Architecture Technical Summary: Hybrid Sequence Model with Continuous Interpolation and State Compression

This architecture is a hybrid sequence model designed to achieve dynamic, sparse access to long-range dependencies under O(N) linear computational complexity.

It processes local context via a stateful sequential controller (i.e., W-Head) and handles non-local, sparse global context via a stateless dynamic read head (i.e., R-Head).

I. Core Components (Static Definition)

  1. Stateful Controller (RNN_ctrl):

    • Definition: A recurrent neural network (e.g., GRU or LSTM) serving as the system's backbone.
    • Responsibilities: 1. Sequentially process the input sequence e_k. 2. Maintain a hidden state h_k that encodes dense sequential history. 3. Act as the "decision center" for all sub-modules.
  2. Continuous Memory Modules:

    • E (Embedding Matrix): An N x d_model discrete embedding matrix.
    • H (Heatmap Vector): An N x 1 discrete heat (access) vector.
    • f_E(t) (Content Interpolator): A differentiable interpolation function based on E (e.g., PCHIP).

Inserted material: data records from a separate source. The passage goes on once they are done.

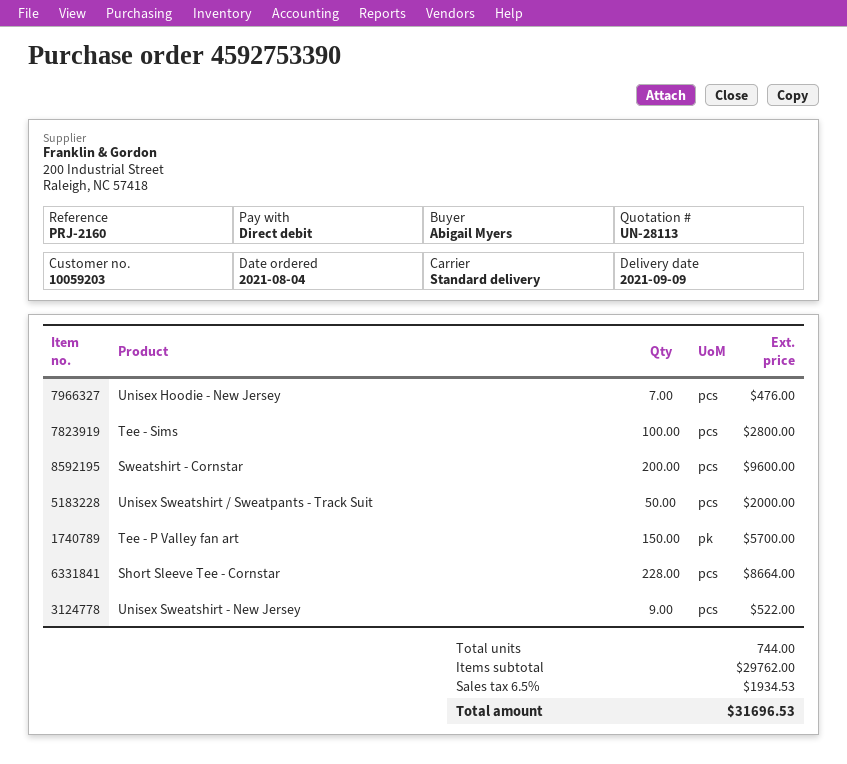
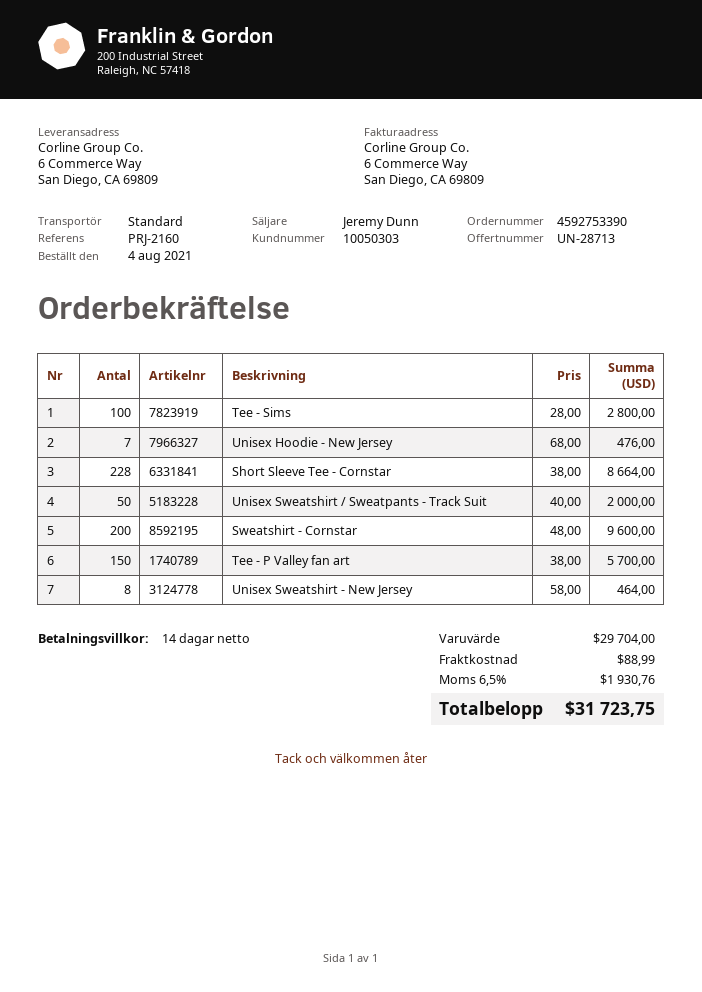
quote number: UN-28113 -> UN-28713
customer number: 10059203 -> 10050303
Unisex Sweatshirt - New Jersey: 9 for 522.00 -> 8 for 464.00
subtotal: 29762.00 -> 29704.00
shipping: none -> 88.99
tax: 6.5% = 1934.53 -> 6.5% = 1930.76
total: 31696.53 -> 31723.75

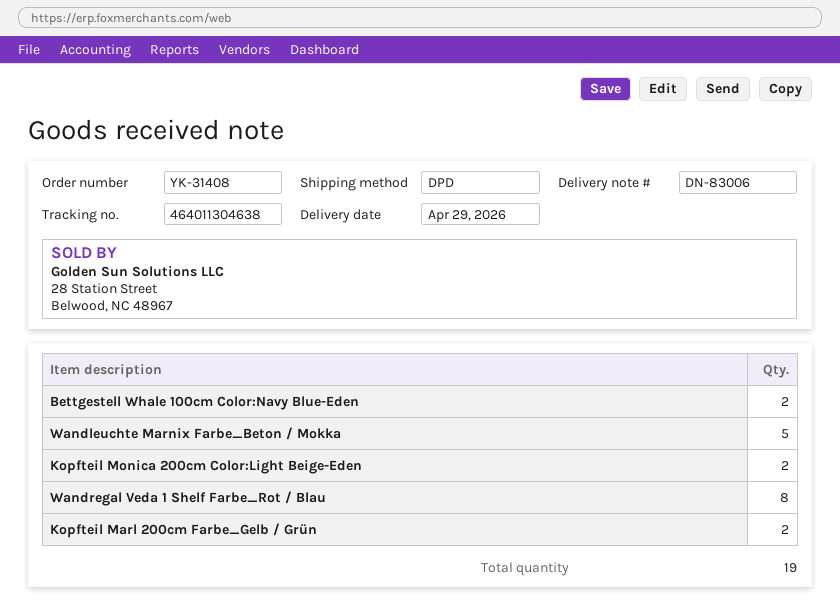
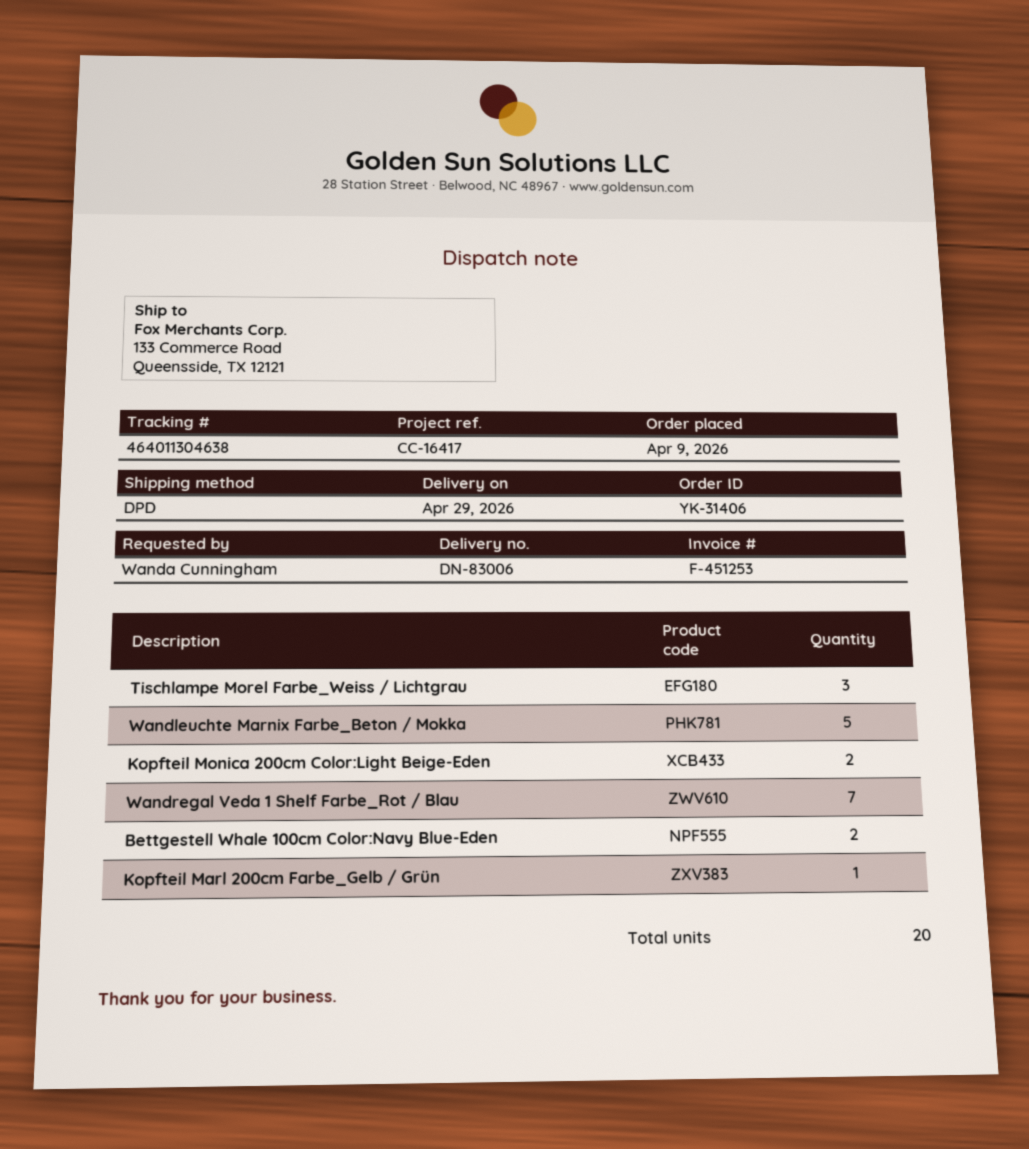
order number: YK-31408 -> YK-31406
Wandregal Veda 1 Shelf Farbe_Rot / Blau: 8 -> 7
Kopfteil Marl 200cm Farbe_Gelb / Grün: 2 -> 1
Tischlampe Morel Farbe_Weiss / Lichtgrau: none -> 3
total quantity: 19 -> 20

Input a continuous scalar t (e.g., t=4.2), output a d_model-dimensional interpolated vector e_read.
    • f_H(t) (Heat Interpolator): A differentiable interpolation function based on H. Input t, output a scalar h_read.
  3. O(1) State Caches:

    • C_vec (Content Cache): A d_model-dimensional vector. Recursively compresses all content e_read read by R-Head via EMA (Exponential Moving Average).
    • J_vec (Action Cache): A d_action-dimensional vector. Recursively compresses all actions j_t executed by R-Head via EMA.
  4. Auxiliary Processors (MLPs):

    • ActionEncoder (MLP):
      • Input: [t_R, D] (R-Head's absolute position t_R and relative distance D = k - t_R).
      • Output: j_t (d_action-dimensional action embedding) for updating J_vec.
    • JumpController (MLP):
      • Input: concat(h_k, C_vec_old, J_vec_old). (C_vec_old and J_vec_old represent the caches from the previous step).
      • Output: t_R (next continuous jump position).
    • OutputPredictor (MLP):
      • Input: concat(h_k, e_read, h_read, D, ...).
      • Output: Logits (log probabilities over the vocabulary).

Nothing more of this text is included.